As you're aware access to internal storage is usually limited to certain directories for each application by permissions. This is to stop one application reading data from another and from accessing system files without using the APIs. This makes sense since, for example, if you had an internet banking application you wouldn't want other apps to be able to access any of its cached data.

Each application gets to store data in a directory under /data/data. However, normally you don't specify the paths explicitly but used methods like Context.openFileOutput() which creates the file in the appropriate subdirectory of your application's directly.

I agree with you that it is unlikely that the majority of the 8GB of the Incredible's storage will be used for the /data partition.
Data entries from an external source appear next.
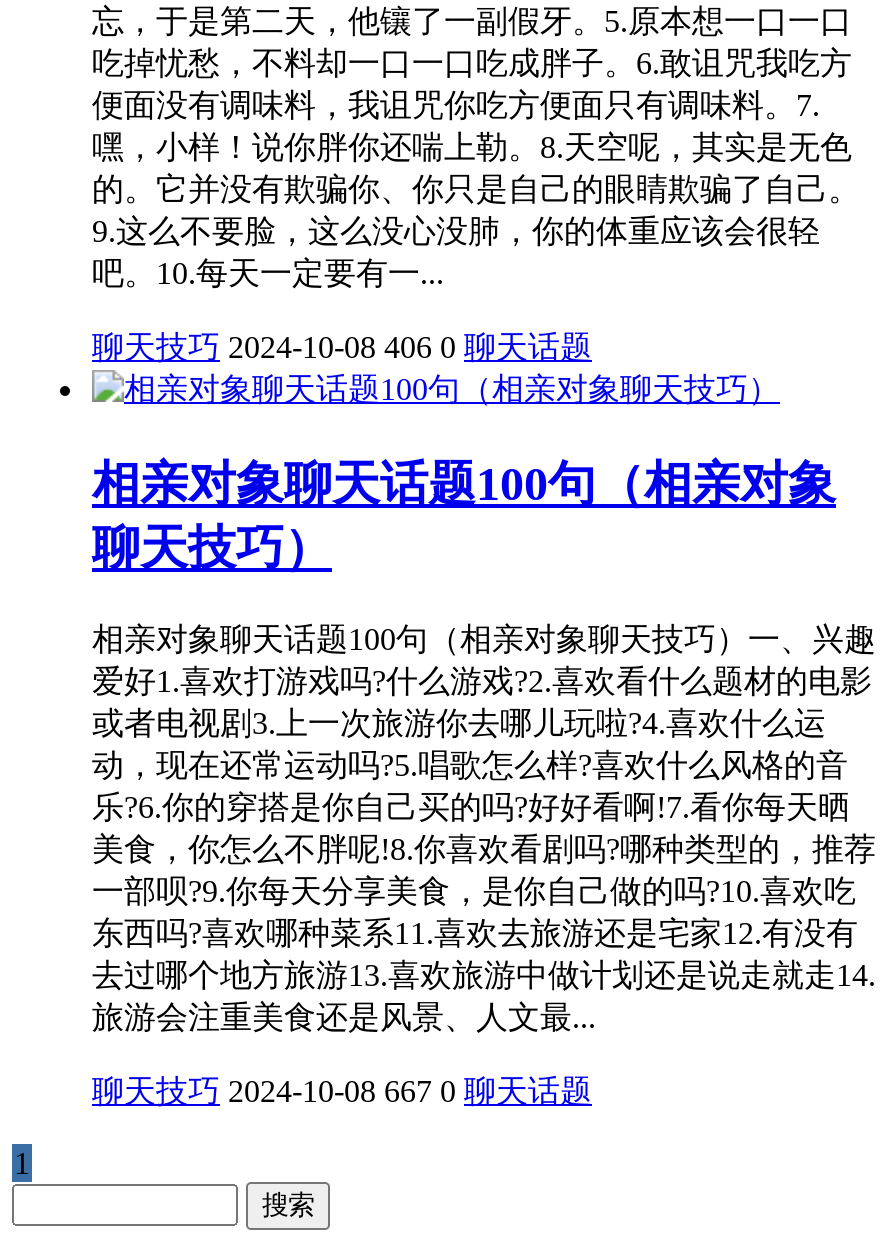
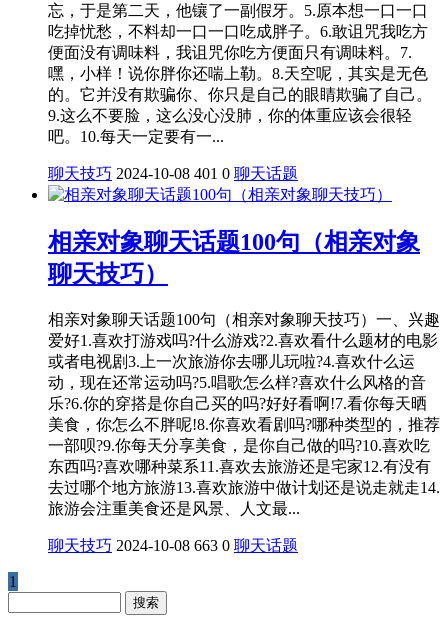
- 聊天技巧 2024-10-08 406 0 聊天话题
+ 聊天技巧 2024-10-08 401 0 聊天话题

- 聊天技巧 2024-10-08 667 0 聊天话题
+ 聊天技巧 2024-10-08 663 0 聊天话题
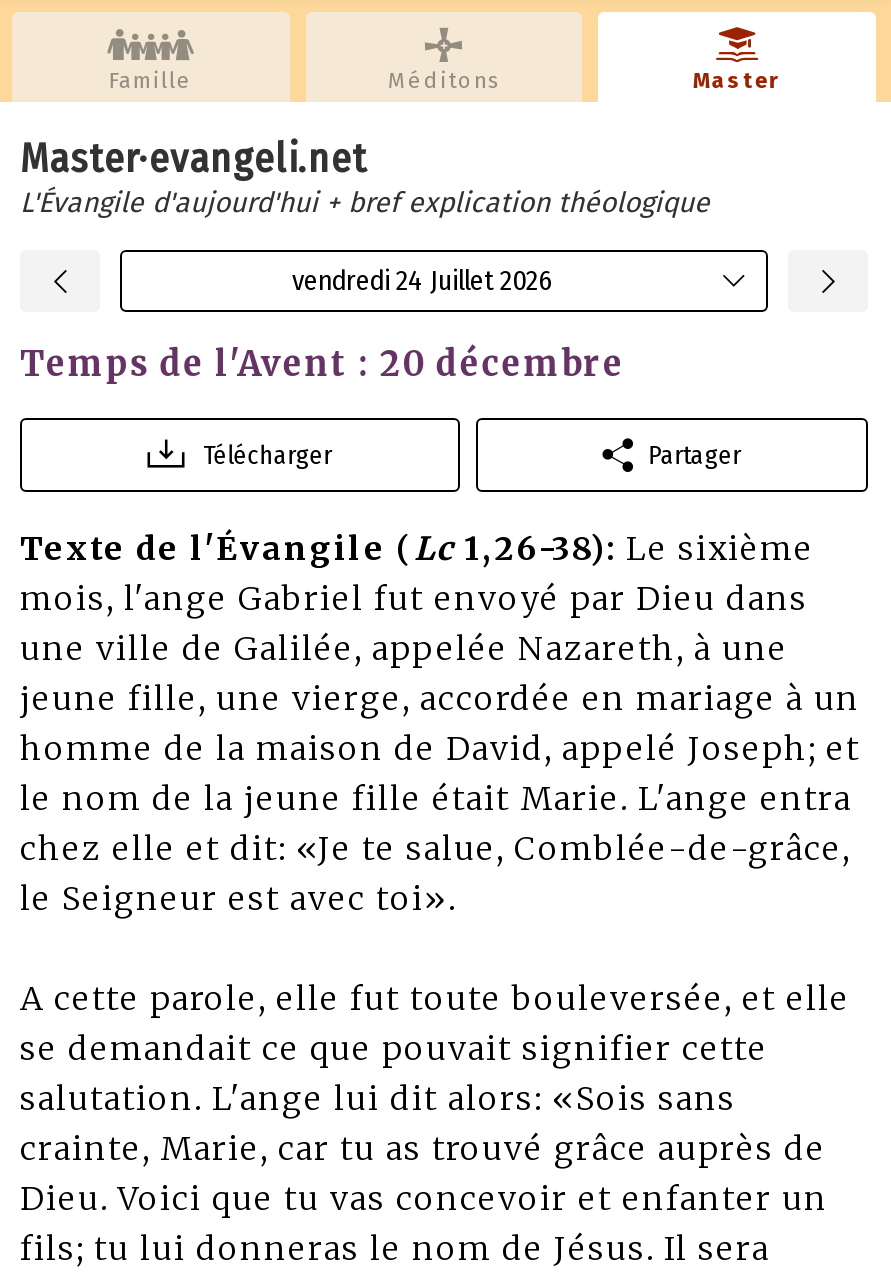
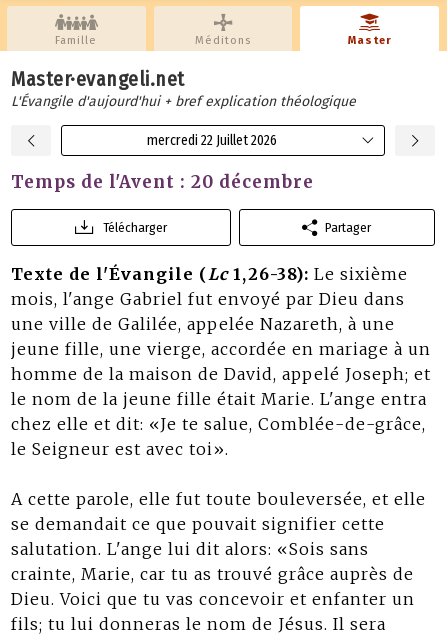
- vendredi 24 Juillet 2026
+ mercredi 22 Juillet 2026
So if they are going to have a separate partition to allow music and photos to be stored easily on the phone's internal storage then they will have to do it in a way that's compatible with existing applications. This means using Environment.getExternalStorageDirectory() but since the Incredible also supports SD cards then you're right in that it's not obvious how this might work.

There is a thread on the Android Developers Google Group discussing this exact question. Whilst there isn't an answer (at the time of writing) for how the Incredible works there's a post which says the Samsung Galaxy solves the same problem in this way:

  • The internal storage is mounted at /sdcard
  • If an SD card is also available this can be found at /sdcard/sd

This seems a sensible solution since it will be compatible with existing applications, including those which have mistakenly hard coded /sdcard instead of using Environment.getExternalStorageDirectory().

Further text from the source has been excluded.